Top of AVAILABLE DATA

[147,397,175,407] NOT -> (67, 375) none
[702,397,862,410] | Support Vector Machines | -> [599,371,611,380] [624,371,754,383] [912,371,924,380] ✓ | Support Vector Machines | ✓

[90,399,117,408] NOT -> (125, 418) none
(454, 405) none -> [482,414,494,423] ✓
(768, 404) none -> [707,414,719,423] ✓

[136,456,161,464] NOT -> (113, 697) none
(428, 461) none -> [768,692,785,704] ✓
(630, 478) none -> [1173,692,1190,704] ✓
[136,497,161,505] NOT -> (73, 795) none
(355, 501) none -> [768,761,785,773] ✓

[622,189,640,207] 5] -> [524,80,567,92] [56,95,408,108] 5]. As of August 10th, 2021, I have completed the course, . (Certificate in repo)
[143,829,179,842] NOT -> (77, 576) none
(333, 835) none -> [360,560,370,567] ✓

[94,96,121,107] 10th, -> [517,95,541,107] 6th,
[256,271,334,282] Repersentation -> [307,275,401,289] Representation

Bottom of AVAILABLE DATA
Top of AVAILABLE DATA

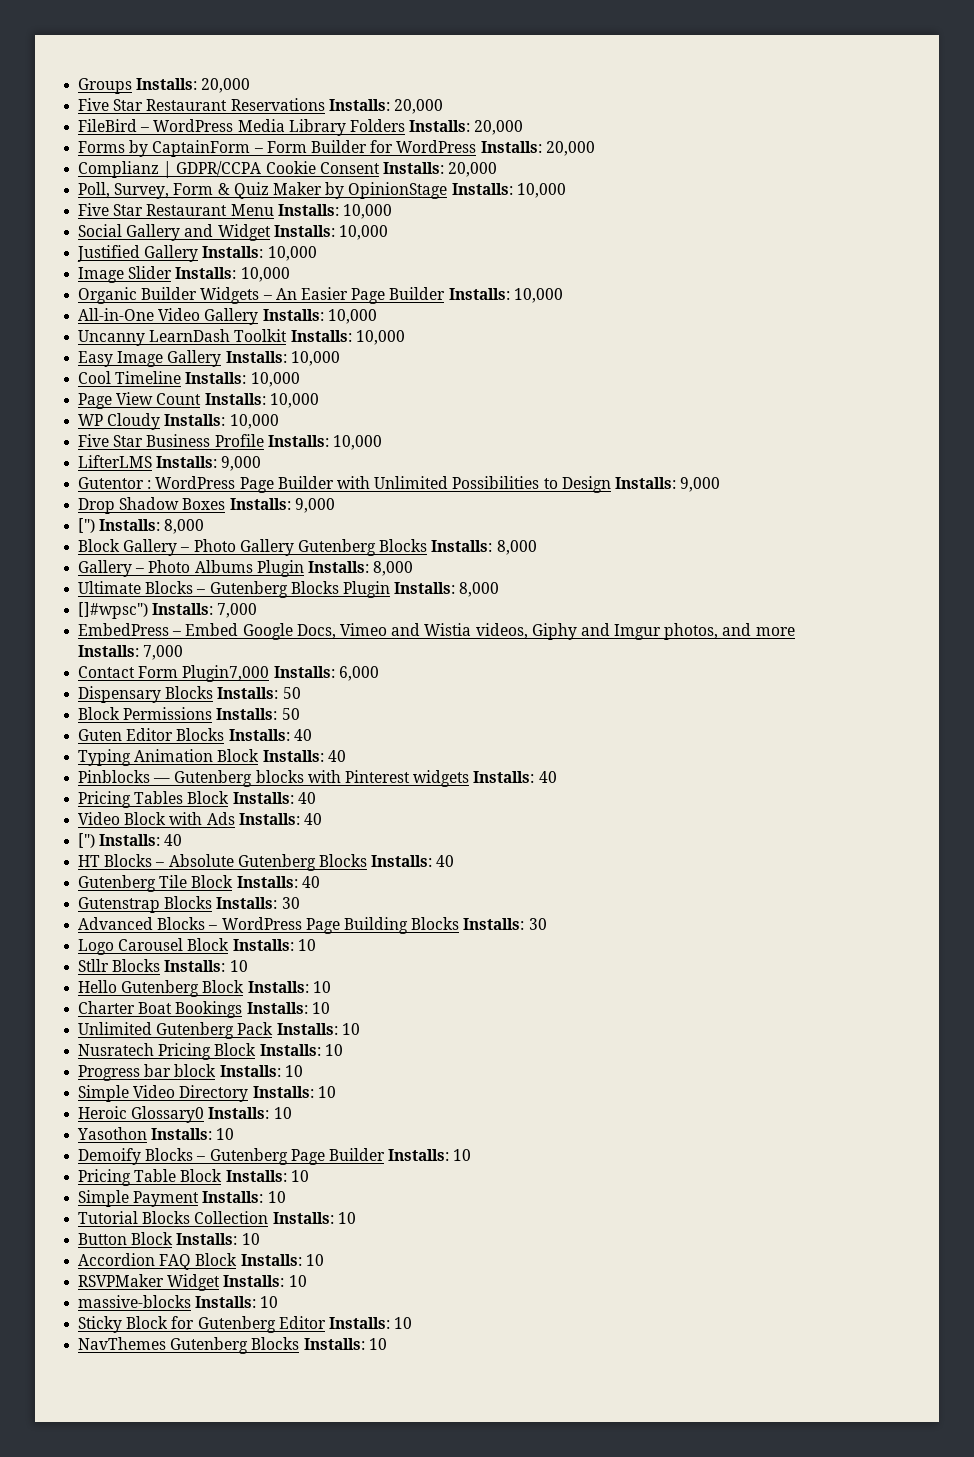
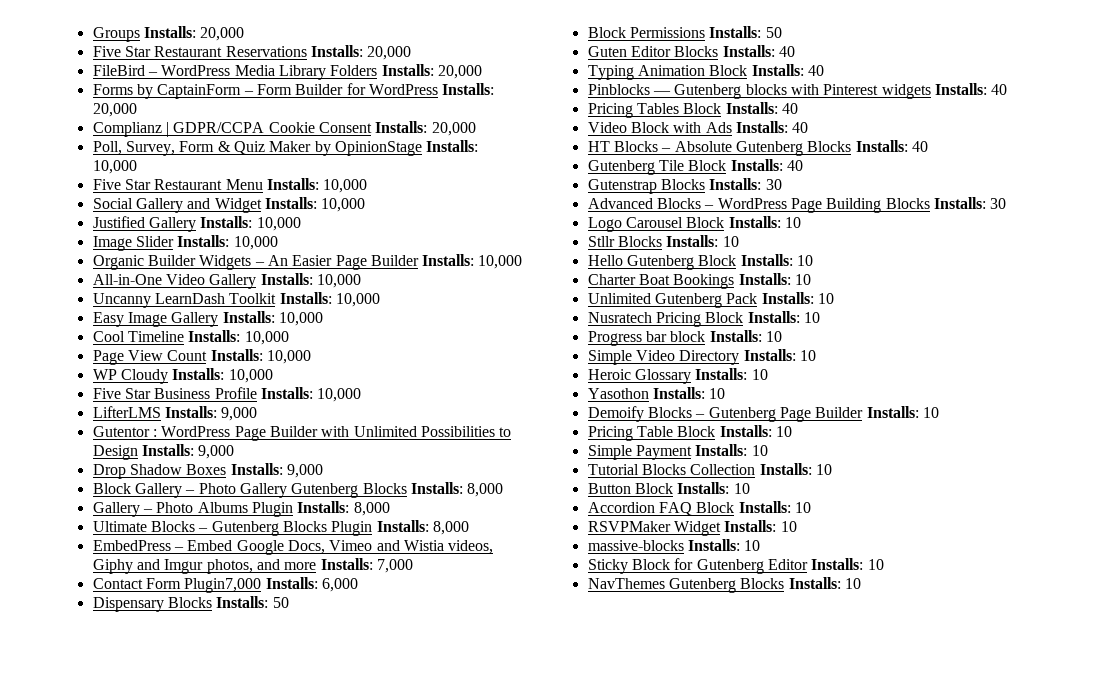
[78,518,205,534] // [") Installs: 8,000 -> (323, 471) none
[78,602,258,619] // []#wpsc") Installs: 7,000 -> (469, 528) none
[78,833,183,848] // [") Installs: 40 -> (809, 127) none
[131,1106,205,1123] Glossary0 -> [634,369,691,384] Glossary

Bottom of AVAILABLE DATA

TASK TO COMPLETE |
Look through the data above and return exactly the lines from the one that contains "(428, 461) none -> [768,692,785,704] ✓" to the one that contains "[143,829,179,842] NOT -> (77, 576) none", inclusive, with nothing else.

RESPONSE TO THIS TASK |
(428, 461) none -> [768,692,785,704] ✓
(630, 478) none -> [1173,692,1190,704] ✓
[136,497,161,505] NOT -> (73, 795) none
(355, 501) none -> [768,761,785,773] ✓

[622,189,640,207] 5] -> [524,80,567,92] [56,95,408,108] 5]. As of August 10th, 2021, I have completed the course, . (Certificate in repo)
[143,829,179,842] NOT -> (77, 576) none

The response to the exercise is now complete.